Franklin, Barber and other board members are currently in negotiations with other nonprofits to take over Women’s Initiative’s programs. “That is our overriding priority right now,” said Barber. The Women’s Initiative offered services in both English and Spanish and also helped graduates gain micro-financing, so it may be necessary to partner with multiple groups to find homes for all the programs.

“I’ve never had this level of passion about an organization and the work it’s doing,” Barber said of the mission to help low-income women raise their economic status through business ownership. “That’s why we are so passionate about getting through this transition.”

Barber added, “There are many of us on the board who are making this our primary focus, our jobs, because we are so committed to the work we have been doing.

The ultimate goal is to find a successor to provide services women have already signed up for, such as SuccessLink and Simple Steps 11-week business classes. Ideally, Barber and Franklin would like to have a new partner or partners by May.

For those who want to help out, Franklin says the best way is to donate funds, which are needed to  complete three classes that had to be suspended at the time of the closure and to assist with the transition. Checks to Women’s Initiative can be mailed to its office at 1814 Franklin Street, Suite 200, Oakland, CA 94612. You can also donate online here.

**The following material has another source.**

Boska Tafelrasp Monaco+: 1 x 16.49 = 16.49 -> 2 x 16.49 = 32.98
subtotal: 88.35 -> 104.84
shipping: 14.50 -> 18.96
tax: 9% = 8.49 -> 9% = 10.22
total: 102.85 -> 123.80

For anyone with additional questions, Franklin asks that they leave a message at 510-287-3102 or email contact@womensinitiative.org. Both email and voicemail are checked every day.

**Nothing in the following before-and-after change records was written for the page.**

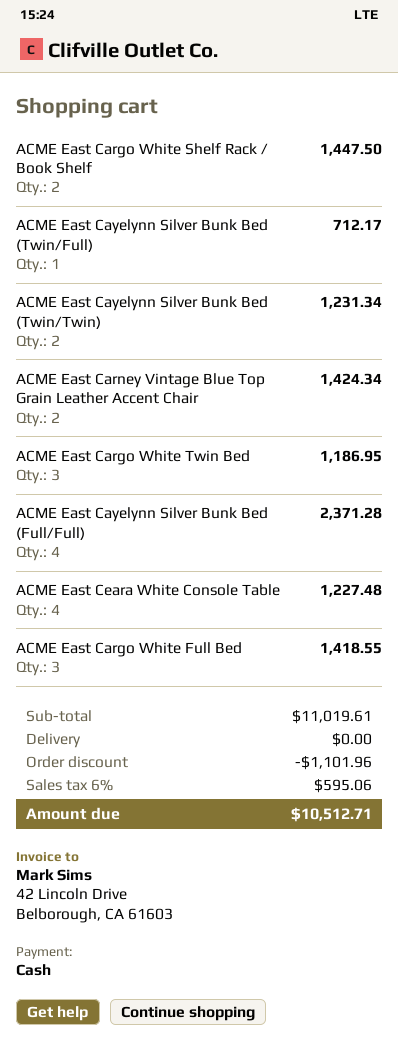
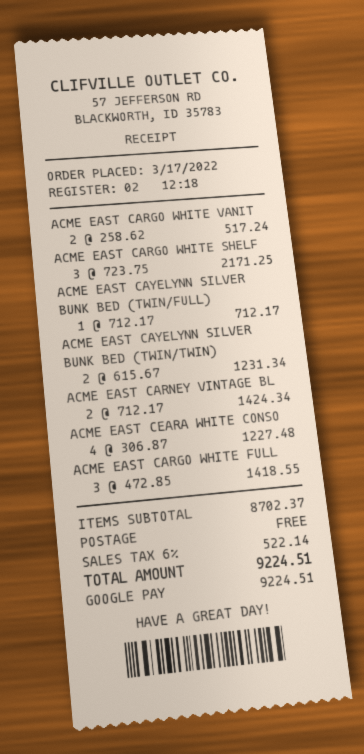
payment method: cash -> Google Pay
ACME East Cargo White Shelf Rack / Book Shelf: 2 for 1447.50 -> 3 for 2171.25
ACME East Cargo White Twin Bed: 3 for 1186.95 -> none
ACME East Cayelynn Silver Bunk Bed (Full/Full): 4 for 2371.28 -> none
ACME EAST CARGO WHITE VANIT: none -> 2 for 517.24
subtotal: 11019.61 -> 8702.37
discount: 1101.96 -> none
tax: 6% = 595.06 -> 6% = 522.14
total: 10512.71 -> 9224.51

Asked what it would take to get Women’s Initiative back on its feet, both women say the group would need at least $2 million in new funding to resume operations. Franklin adds that the organization would also need very strong leadership to keep it on course, observing, “You can’t succeed on passion alone.”

About The Author

Laura McCamy, is a freelance writer, editor and researcher, and a contributing production editor at Oakland Local. Her work also appears in Momentum Magazine and the Intuit Small Business Blog. Follow Laura on twitter @lmcwords

2 Responses

  1. CJ Mems

    I think this is also a wake up call for the broader nonprofit sector in Oakland. In our city, we have incredibly innovative groups doing work that is being replicated in other cities and organizations. That said, from what I have seen, many Oakland-based organizations must rely on outside funding sources to support the infrastructure needed to deliver quality services and programs. As always, one answer is to consolidate, become more efficient, focus programs,, etc. But I do wonder whether we can build a enough philanthropic depth and breadth to help places like WISE survive.

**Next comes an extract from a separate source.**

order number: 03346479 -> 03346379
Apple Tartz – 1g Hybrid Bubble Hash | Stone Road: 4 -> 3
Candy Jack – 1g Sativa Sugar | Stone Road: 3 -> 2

    Don’t get me wrong, they are clear on their management challenge, that expansion was problematic, etc., but I wonder what the state of nonprofit organizations across the community is. From my perspective there is very limited funding for social services, arts and culture, and food and nutrition programs.

    Here’s hoping we all continue to be efficient, make good management choices and work to catalyze support for the work from a broad and deep base, including some of the new folks moving to the area.

    Reply
  2. Patricia Levy-phillips

    Albeit, the natural breakdown of facilitators, the program is powerful. I am a post-graduate of 2006.

    The quest to develop as a viable business entity are still our quest. However, we have benefitted from the WI program and philosophy.

    We still refer to our old instruction manual from time to time for re-enforcements of how, why, when, what and who’s.

    Because of it’s empowerment of Women Power, I have every confidence that down scaling will prove to be most beneficial.